海外 2020.10.18

かつて弱小と呼ばれたエクセターが初の欧州王者! 14人で僅差守りラシンとの激闘制す

[ 編集部 ]
かつて弱小と呼ばれたエクセターが初の欧州王者! 14人で僅差守りラシンとの激闘制す
創部から150年目で初めてヨーロッパ王者になったエクセター・チーフス(Photo: Getty Images)


 2019-2020シーズンのヨーロッパラグビークラブ王者を決めるハイネケン・チャンピオンズカップの決勝が、現地時間10月17日にブリストル(イングランド)のアシュトンゲートスタジアムでおこなわれ、エクセター・チーフス(イングランド)がラシン92(フランス)との激闘を31-27で制し、初優勝を遂げた。
 ラシンは2季ぶり3度目の決勝進出だったが、またしても栄冠には届かなかった。

 エクセター・チーフスは1871年創部。本拠地はイングランド南西部の、のどかな田舎だ。潤沢な資金力はなく、かつて弱小チーム扱いされていた同クラブがプレミアシップ(イングランド最高峰リーグ)に初昇格したのは2010年、ヨーロッパの強豪が集うチャンピオンズカップ(ハイネケンカップ時代を含む)初参戦は2012年で過去ベスト8が最高だったが、ロブ・バクスター監督のもと着実に力をつけ、ついにヨーロッパの頂点に立った。

エクセター・チーフスをヨーロッパの頂点に導いた名将ロブ・バクスター(Photo: Getty Images)

 エクセターは前半7分、ラインアウトからモールで押し込み先制した。その後も敵陣深くでプレッシャーをかけ続け、15分にはNO8サム・シモンズが仲間の後押しを受けてインゴールに突っ込んだ。

 14点を追うラシンは19分、SOフィン・ラッセルから飛ばしパスをもらったFBサイモン・ズィボがゴール右隅にトライを決め、5点を奪取。31分にも敵陣深くに入って連続攻撃し、WTBフアン・イモフが抜けてゴールに持ち込んだ。

 2点差に詰められたエクセターは39分、FWがゴール前でしつこくピック&ドライブを繰り返し、PRハリー・ウィリアムズがパワーで押し勝ってトライ。21-12で折り返した。

エクセターのディフェンスを突破しようとするラシンのヴィリミ・ヴァカタワ(Photo: Getty Images)

 早めに点差を詰めたいラシンは後半早々、敵陣22メートルライン内に入り連続攻撃、右への展開からFBズィボがフィニッシュし、4点差となった。

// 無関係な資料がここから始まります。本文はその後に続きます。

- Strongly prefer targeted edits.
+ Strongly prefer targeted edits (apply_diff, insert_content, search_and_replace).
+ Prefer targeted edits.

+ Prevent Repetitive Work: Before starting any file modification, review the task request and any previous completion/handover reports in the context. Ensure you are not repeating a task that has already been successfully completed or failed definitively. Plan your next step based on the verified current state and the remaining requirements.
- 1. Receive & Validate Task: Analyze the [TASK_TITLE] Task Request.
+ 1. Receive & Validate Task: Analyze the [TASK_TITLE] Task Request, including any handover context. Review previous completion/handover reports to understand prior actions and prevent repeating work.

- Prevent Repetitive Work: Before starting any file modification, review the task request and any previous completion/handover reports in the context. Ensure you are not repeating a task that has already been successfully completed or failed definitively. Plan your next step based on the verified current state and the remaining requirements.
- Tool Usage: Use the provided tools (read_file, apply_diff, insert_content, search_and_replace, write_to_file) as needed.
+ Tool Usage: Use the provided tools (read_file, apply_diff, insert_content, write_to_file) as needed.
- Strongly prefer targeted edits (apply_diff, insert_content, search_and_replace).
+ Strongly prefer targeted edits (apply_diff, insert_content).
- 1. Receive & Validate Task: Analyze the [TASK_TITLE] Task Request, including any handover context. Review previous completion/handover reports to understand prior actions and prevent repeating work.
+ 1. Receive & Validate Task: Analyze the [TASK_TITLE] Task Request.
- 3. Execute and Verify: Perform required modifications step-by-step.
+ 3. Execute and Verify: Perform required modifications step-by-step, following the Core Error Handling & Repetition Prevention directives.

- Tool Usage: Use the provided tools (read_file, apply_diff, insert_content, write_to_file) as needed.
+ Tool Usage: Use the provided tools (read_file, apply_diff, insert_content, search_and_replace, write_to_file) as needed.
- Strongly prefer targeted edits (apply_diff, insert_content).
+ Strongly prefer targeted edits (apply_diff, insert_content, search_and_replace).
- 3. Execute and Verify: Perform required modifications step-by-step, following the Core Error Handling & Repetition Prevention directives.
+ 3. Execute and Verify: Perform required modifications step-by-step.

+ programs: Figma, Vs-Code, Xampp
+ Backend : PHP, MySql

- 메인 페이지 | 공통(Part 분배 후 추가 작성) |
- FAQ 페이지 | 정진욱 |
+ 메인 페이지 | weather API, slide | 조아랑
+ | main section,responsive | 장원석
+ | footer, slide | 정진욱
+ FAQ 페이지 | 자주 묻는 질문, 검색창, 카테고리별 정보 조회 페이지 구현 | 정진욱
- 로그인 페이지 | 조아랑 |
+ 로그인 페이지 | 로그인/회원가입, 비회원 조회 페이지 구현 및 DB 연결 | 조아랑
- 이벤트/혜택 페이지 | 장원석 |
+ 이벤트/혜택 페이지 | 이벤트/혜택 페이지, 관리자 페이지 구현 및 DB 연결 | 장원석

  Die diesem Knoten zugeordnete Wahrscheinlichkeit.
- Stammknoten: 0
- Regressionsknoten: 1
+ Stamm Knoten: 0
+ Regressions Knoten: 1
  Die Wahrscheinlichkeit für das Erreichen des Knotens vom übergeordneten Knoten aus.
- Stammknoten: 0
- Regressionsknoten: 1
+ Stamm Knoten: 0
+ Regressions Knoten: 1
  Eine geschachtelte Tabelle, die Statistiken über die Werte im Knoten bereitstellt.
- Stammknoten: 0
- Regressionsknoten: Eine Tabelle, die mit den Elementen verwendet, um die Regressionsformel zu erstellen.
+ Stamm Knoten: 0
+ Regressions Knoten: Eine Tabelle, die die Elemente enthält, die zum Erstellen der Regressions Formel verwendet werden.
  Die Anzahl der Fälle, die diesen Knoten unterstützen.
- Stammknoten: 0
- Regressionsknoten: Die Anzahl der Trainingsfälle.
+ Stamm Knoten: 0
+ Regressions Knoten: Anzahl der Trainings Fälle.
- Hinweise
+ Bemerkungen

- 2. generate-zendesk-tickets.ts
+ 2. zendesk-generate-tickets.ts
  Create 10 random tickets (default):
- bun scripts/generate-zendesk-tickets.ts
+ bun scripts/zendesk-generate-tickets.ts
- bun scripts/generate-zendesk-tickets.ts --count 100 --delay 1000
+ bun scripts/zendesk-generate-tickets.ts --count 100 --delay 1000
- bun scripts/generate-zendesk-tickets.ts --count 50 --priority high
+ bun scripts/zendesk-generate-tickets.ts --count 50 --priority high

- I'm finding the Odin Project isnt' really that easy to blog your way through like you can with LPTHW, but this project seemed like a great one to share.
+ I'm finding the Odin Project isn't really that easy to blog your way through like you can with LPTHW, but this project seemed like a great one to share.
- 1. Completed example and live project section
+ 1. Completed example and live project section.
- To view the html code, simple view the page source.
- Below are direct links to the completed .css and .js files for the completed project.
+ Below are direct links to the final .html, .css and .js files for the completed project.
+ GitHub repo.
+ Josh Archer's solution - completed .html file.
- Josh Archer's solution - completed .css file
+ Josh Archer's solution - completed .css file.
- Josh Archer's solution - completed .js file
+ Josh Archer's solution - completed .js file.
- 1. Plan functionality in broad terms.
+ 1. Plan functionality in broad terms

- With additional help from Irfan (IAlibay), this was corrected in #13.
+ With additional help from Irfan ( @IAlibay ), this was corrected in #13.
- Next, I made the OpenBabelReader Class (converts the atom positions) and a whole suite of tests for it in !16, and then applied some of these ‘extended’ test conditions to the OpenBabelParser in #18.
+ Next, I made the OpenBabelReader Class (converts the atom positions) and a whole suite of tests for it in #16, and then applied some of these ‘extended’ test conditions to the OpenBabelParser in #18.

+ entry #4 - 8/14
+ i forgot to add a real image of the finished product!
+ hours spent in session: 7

 しかし2分後、自陣でボールを回そうとしたラシンのSOラッセルが長いパスをエクセターのWTBジャック・ノーウェルにインターセプトされ、ノーウェルからパスをもらったCTBヘンリー・スレイドがトライを決め、再び流れは変わった。

ヘンリー・スレイドのトライをお膳立てしたジャック・ノーウェルは飛び乗って歓喜(Photo: Getty Images)

 だがラシンは49分(後半9分)、敵陣深くに入ってラインアウトからモールでゴールに迫り、持ち出したHOカミーユ・シャがパワーでトライゲッターとなった。その後、PGで加点し、1点差に詰めた。

 28-27、エクセターのリードでラスト10分間の戦いに突入する。

 すると70分、反則を犯したPRトーマス・フランシスがイエローカードを提示され、エクセターは残り時間を14人で戦うことになった。

 直後、数的有利となったラシンが敵陣深くで怒涛の攻撃。19フェイズを重ねゴールに迫った。が、エクセターは懸命に耐え、トライを許さなかった。

 ピンチを脱出したエクセターはその後、必死にボールをキープし、試合終了間際にPGチャンスを得るとSOジョー・シモンズが決め、まもなく歓喜となった。

激闘ファイナルを制し喜びを爆発させるオリー・ディヴォートらエクセターの選手たち(Photo: Getty Images)

 エクセターは一週間後、10月24日にプレミアシップの決勝を控えており、2冠獲得を目指す。

 なお、下部大会のヨーロピアン・チャレンジカップは現地時間16日に決勝がおこなわれ、ブリストル・ベアーズ(イングランド)がトゥーロン(フランス)を32-19で下し、こちらも初のヨーロッパタイトルに輝いている。